Su función –añade Robles– es la de mejorar las características organolépticas del alimento, relacionadas con aspectos como el color, sabor o textura. Además, son necesarios para que la comida se conserve durante más tiempo, mantenga su estructura y no se separen los distintos ingredientes.

«En cualquier caso, siempre tiene que haber una justificación tecnológica, su uso no puede inducir a error a los consumidores y solo pueden usarse si son seguros y han sido evaluados y aprobados», subraya la experta.

¿Podemos fiarnos de los aditivos?
Aitor Sánchez, nutricionista y tecnólogo alimentario en Aleris, manifiesta que los aditivos, tanto en la modalidad como en la cantidad de uso, son seguros. Sin embargo, esto no quiere decir que podamos despreocuparnos de su consumo. Algunos como los sulfitos o determinados conservantes conviene reducirlos, ya que pueden crear dependencia a ciertas comidas o alterar el gusto de los alimentos.

En relación a esto, Sánchez expone que hay aditivos que son mucho más prescindibles, como los edulcorantes o potenciadores de sabor, porque solo buscan una mejor experiencia en el paladar o hacer más atractivos a los alimentos.

«Otros que también podrían ser prescindibles son los colorantes. Hay que encontrar el equilibrio en si un aditivo sí que está ejerciendo un papel importante, como conservar mejor un alimento o alargar su vida útil, y cuando se están utilizando simplemente para hacer más atractivo un producto», indica el tecnólogo.
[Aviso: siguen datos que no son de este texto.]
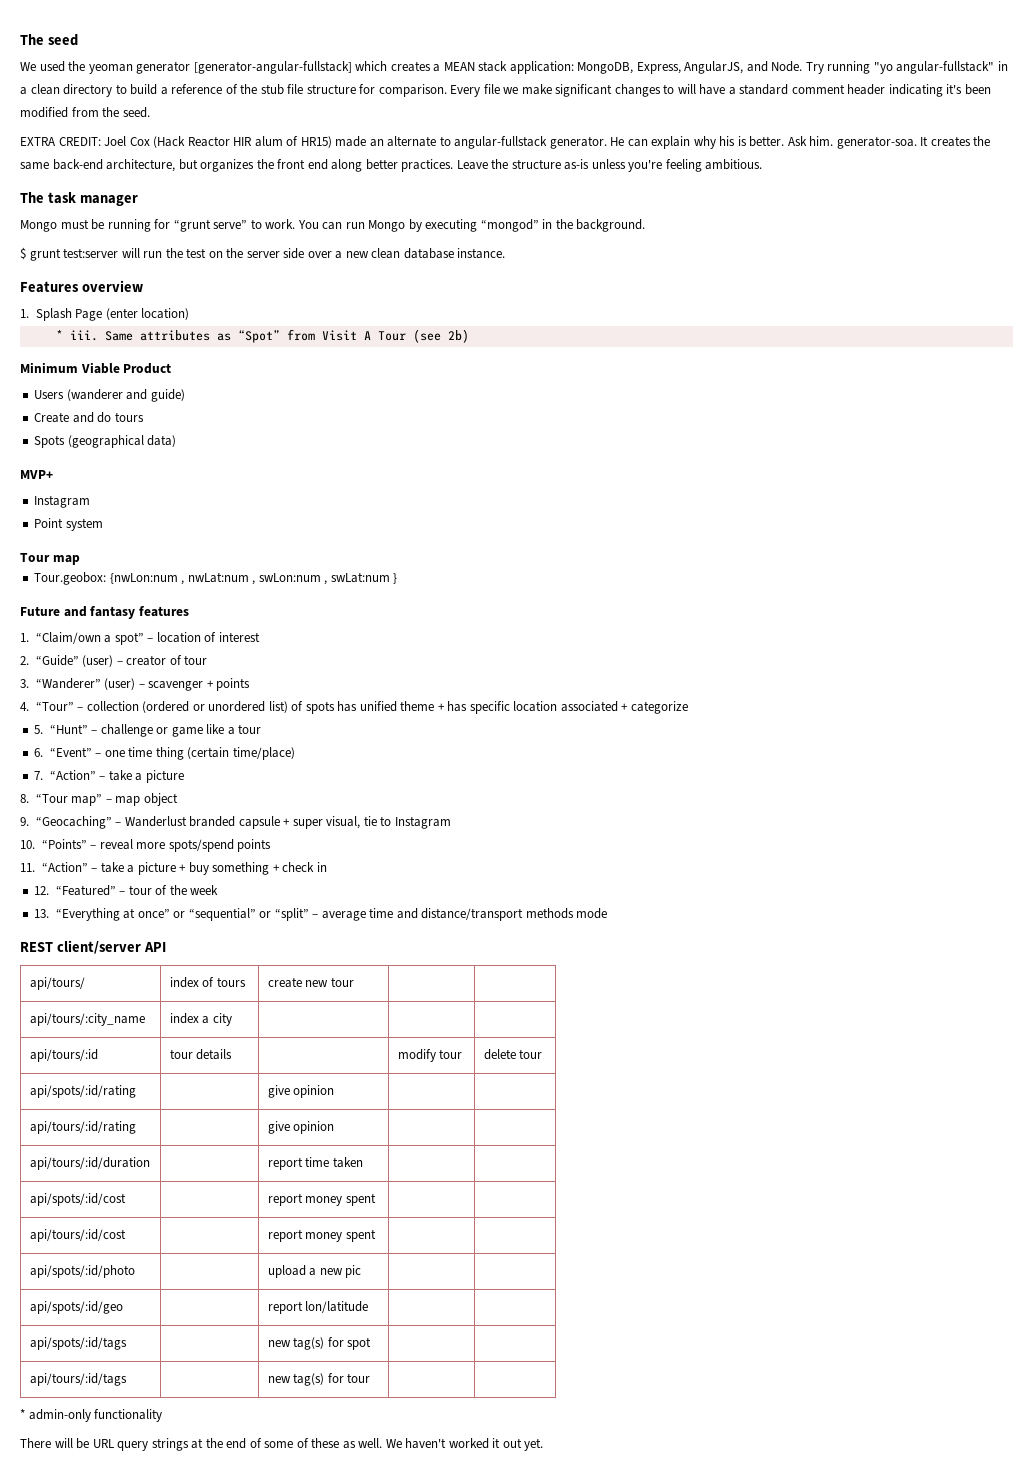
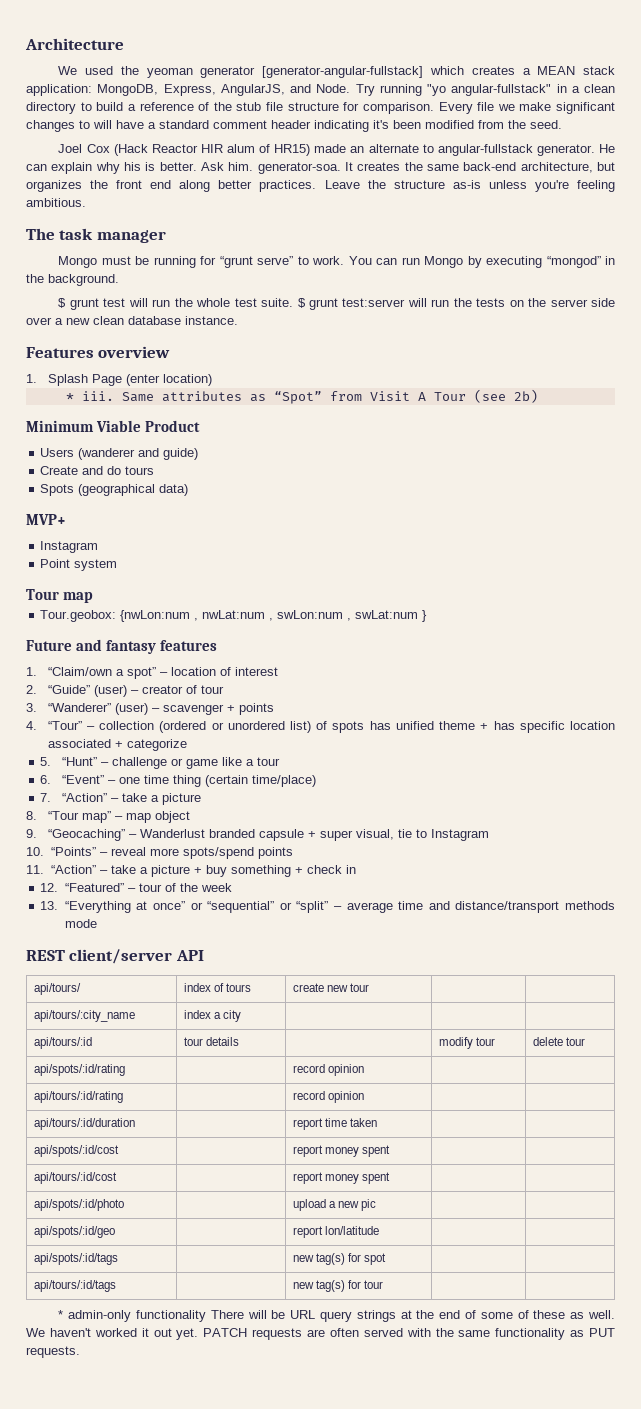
[20,34,78,46] The seed -> [25,38,124,50] Architecture
[20,137,101,146] EXTRA CREDIT: -> (562, 124) none
(61, 254) none -> [103,298,338,310] test will run the whole test suite. $ grunt
[186,248,207,258] test -> [476,298,506,307] tests
[267,1085,290,1098] give -> [292,1064,325,1073] record
[267,1121,290,1134] give -> [292,1091,325,1100] record
(163, 1415) // -> (207, 1316) none
(544, 1444) none -> [203,1328,615,1340] [26,1346,80,1358] PATCH requests are often served with the same functionality as PUT requests.

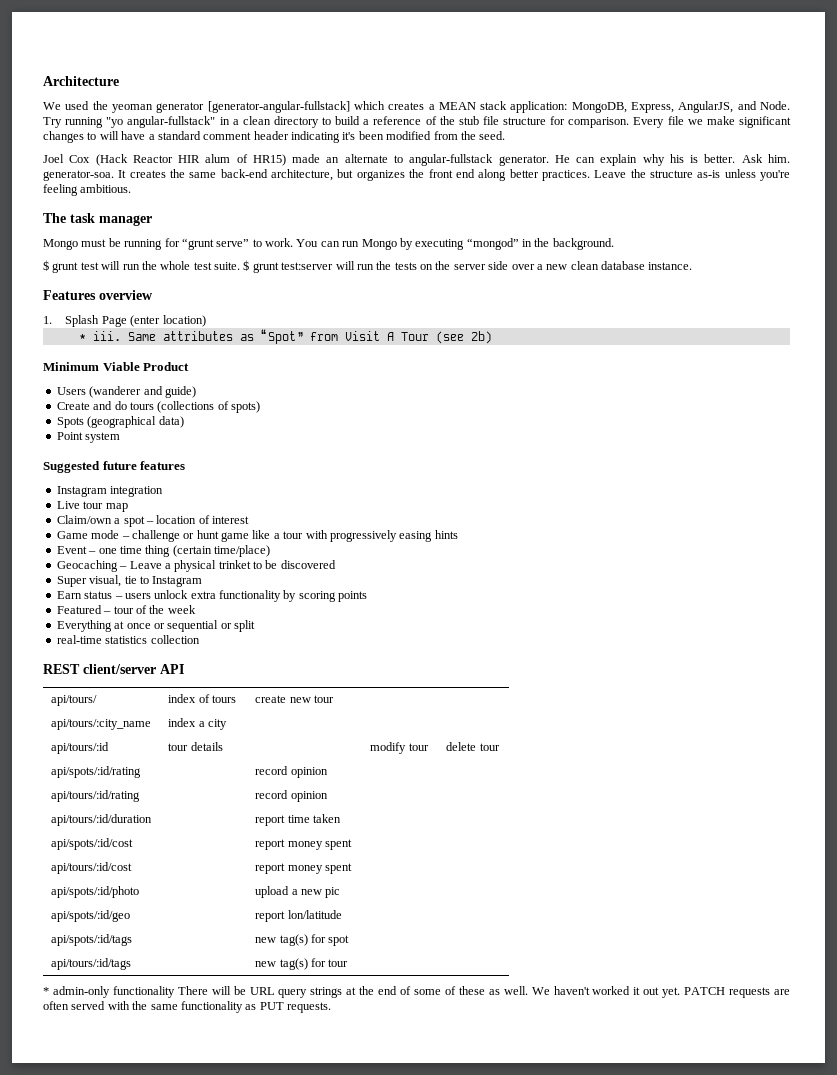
(155, 470) none -> [157,401,260,413] (collections of spots)
[26,514,66,525] [40,541,99,553] // MVP+ // Instagram -> (184, 422) none
[26,589,94,603] [40,610,428,622] [26,639,218,654] [26,667,278,679] [26,685,224,697] [26,703,274,715] [26,721,615,733] [47,739,187,751] [40,757,97,766] Tour map // Tour.geobox: {nwLon:num , nwLat:num , swLon:num , swLat:num } // Future and fantasy features // 1. “Claim/own a spot” – location of interest // 2. “Guide” (user) – creator of tour // 3. “Wanderer” (user) – scavenger + points // 4. “Tour” – collection (ordered or unordered list) of spots has unified theme + has specific location associated + categorize // 5. “Hunt” -> [43,461,186,473] [56,486,164,497] [56,501,128,512] [56,515,249,527] [56,530,120,539] Suggested future features // Instagram integration // Live tour map // Claim/own a spot – location of interest // Game mode
(183, 762) none -> [196,530,219,539] hunt
[40,775,104,784] // 6. “Event” -> [305,530,458,542] [56,546,87,554] with progressively easing hints // Event
[40,793,201,805] [26,811,190,823] [26,829,489,841] [26,847,293,859] [26,865,356,877] [40,883,124,892] 7. “Action” – take a picture // 8. “Tour map” – map object // 9. “Geocaching” – Wanderlust branded capsule + super visual, tie to Instagram // 10. “Points” – reveal more spots/spend points // 11. “Action” – take a picture + buy something + check in // 12. “Featured” -> [56,560,336,572] [56,575,203,587] [56,590,368,602] [56,605,102,614] Geocaching – Leave a physical trinket to be discovered // Super visual, tie to Instagram // Earn status – users unlock extra functionality by scoring points // Featured
[40,901,616,913] [64,919,97,928] 13. “Everything at once” or “sequential” or “split” – average time and distance/transport methods mode -> [56,620,255,632] [56,635,200,644] Everything at once or sequential or split // real-time statistics collection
En cualquier caso, ambos expertos defienden que los aditivos no definen que un alimento sea o no saludable. «Lo que importa es su conjunto: podemos tener algunos con altísimos contenidos de azúcares libres, grasas insanas o sal que, sin embargo, no contienen ni un aditivo y, por otra parte, tener otros tan saludables como un bote de legumbres cocidas que sí que lleva aditivos», opina Robles.

¿Por qué varían de unos países a otros?
Robles aclara que en la Unión Europea hay una lista común de aditivos evaluados y autorizados que es igual para todos los países miembro. «En otros sitios como EE.UU. tienen su propia lista de aditivos autorizados, pero no quiere decir que una u otra contengan añadidos inseguros». En cada país, señala, pueden fabricarse alimentos distintos para los que hay necesidades tecnológicas diferentes o puede que un aditivo sea más accesible y barato.

«Puede que un mismo aditivo esté autorizado en distintos países, pero en dosis diferentes. Esto sucede porque la evaluación de la seguridad se hace teniendo en cuenta los datos de consumo: si en un país un alimento que lleve un aditivo específico se consume en grandes cantidades, el aditivo se autorizará en dosis más bajas para que la exposición nunca supere los límites seguros», indica la experta.

Al final, el sistema es muy garantista, ya que se basa en 'listas positivas', es decir, lo que no esté en esa clasificación no puede usarse y para que esté en ella tiene que haberse solicitado su inclusión.